Since Thanksgiving I have consumed more carbohydrates than I want to admit. Not the good carbs, but the chocolate pies, breads, cakes, cookies, and the list goes on! I didn’t mention pecan pie, did I??? Yesterday I made up my mind to make better choices in what I eat.
I can’t change yesterday but I can make better choices today.
I don’t get on the scales everyday to check my weight because I can tell by the way I feel and how my clothes fit if I have gained weight. But the more important issue is not how much I weigh, but my overall health. The status of my health today and my risk of diseases in the future depends on several things. Better food choices is definitely a key factor in my ability to live a healthy lifestyle.
When I eat a healthy breakfast, I am satisfied, energized, and equipped with the nutrients my body needs to start my day. Throughout the morning, my thoughts are not on food but activities. I am not craving carbohydrates. My mind is clearer and I accomplish so much more.
What works for me is not a diet but a lifestyle change.
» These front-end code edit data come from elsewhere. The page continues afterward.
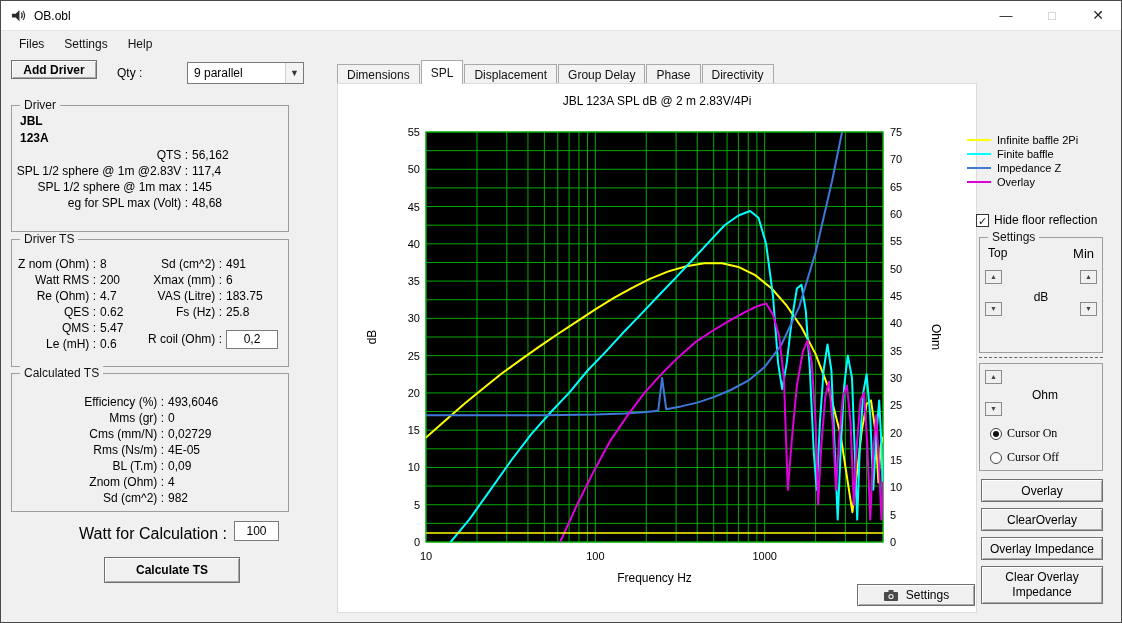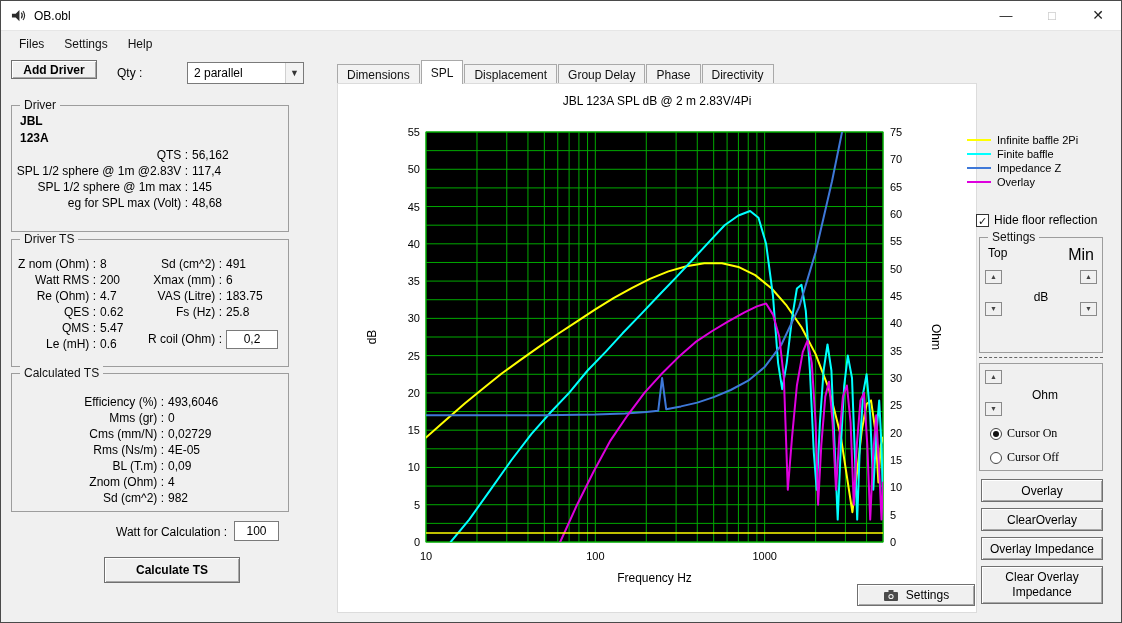--- a/index.html
+++ b/index.html
@@ -79,7 +79,7 @@
   <div class="abs btn3d bold" style="left:10px;top:59px;width:86px;height:19px;">Add Driver</div>
   <span class="abs" style="left:116px;top:65px;font-size:12px;">Qty :</span>
   <div class="combo" style="left:186px;top:61px;width:117px;height:22px;">
-    <span>2 parallel</span>
+    <span>9 parallel</span>
     <span class="combo-arrow">▼</span>
   </div>
 

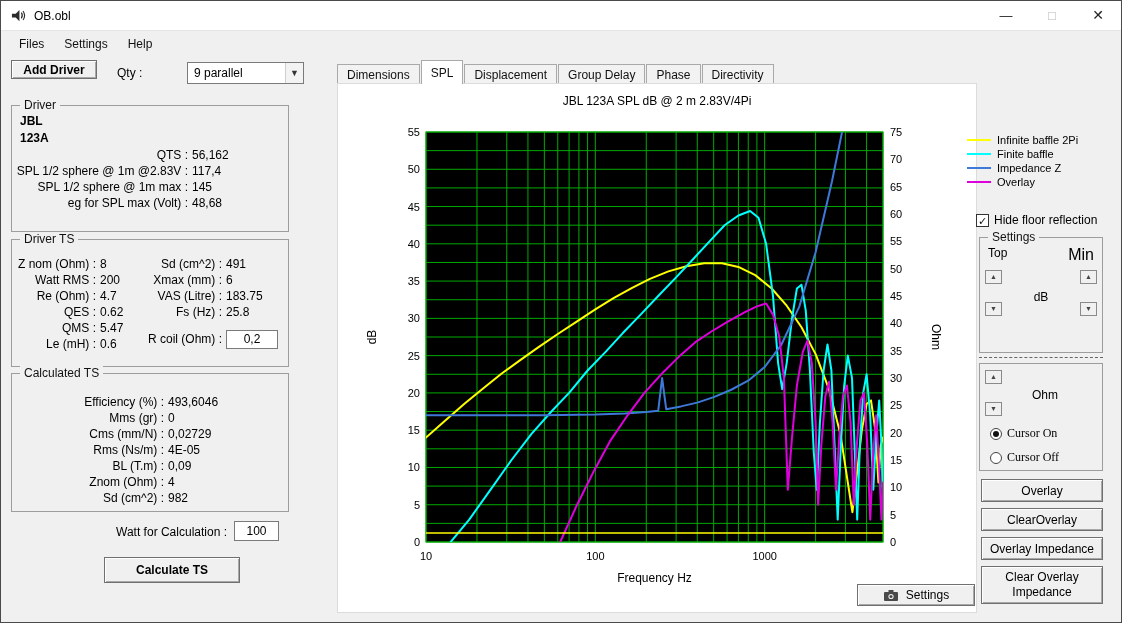--- a/index.html
+++ b/index.html
@@ -343,7 +343,7 @@
   <div class="groupbox" style="left:978px;top:236px;width:124px;height:116px;">
     <span class="box-title">Settings</span>
     <span class="abs" style="left:8px;top:8px;font-size:12px;">Top</span>
-    <span class="abs" style="right:8px;top:8px;font-size:16px;padding-left:37px;">Min</span>
+    <span class="abs" style="right:8px;top:8px;font-size:13px;padding-left:37px;">Min</span>
     <div class="spinner abs" style="left:5px;top:32px;">
       <div class="spin">▲</div>
       <div class="spin">▼</div>

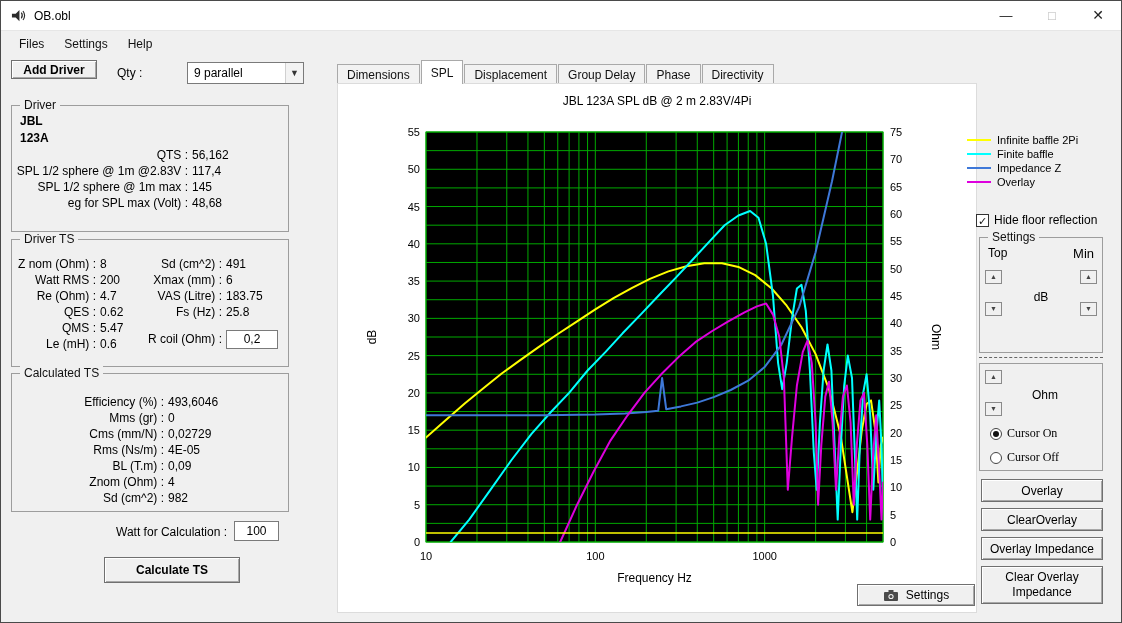--- a/index.html
+++ b/index.html
@@ -193,7 +193,7 @@
     </div>
   </div>
 
-  <span class="abs" style="left:10px;top:524px;width:216px;text-align:right;font-size:12px;">Watt for Calculation :</span>
+  <span class="abs" style="left:10px;top:524px;width:216px;text-align:right;font-size:16px;">Watt for Calculation :</span>
   <input class="tfield abs" style="left: 233px; top: 520px; width: 45px; height: 20px;" value="100">
 
   <div class="abs btn3d bold" style="left:103px;top:556px;width:136px;height:26px;">Calculate TS</div>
And on one day, it may work but the next day may be a greater challenge. If I struggle to meet the challenge and am not successful, I don’t give up. I do my best to discover the reason why so I can change whatever the cause may be.
And I keep things as simple as possible.
My breakfast this morning was totally satisfying. So much so that around 2pm, I had to remind myself to eat lunch.
I hope you will give this recipe a try and let me know how it works for you. If you make changes to the recipe, please comment and let everyone learn from one another. Recipe is for one serving.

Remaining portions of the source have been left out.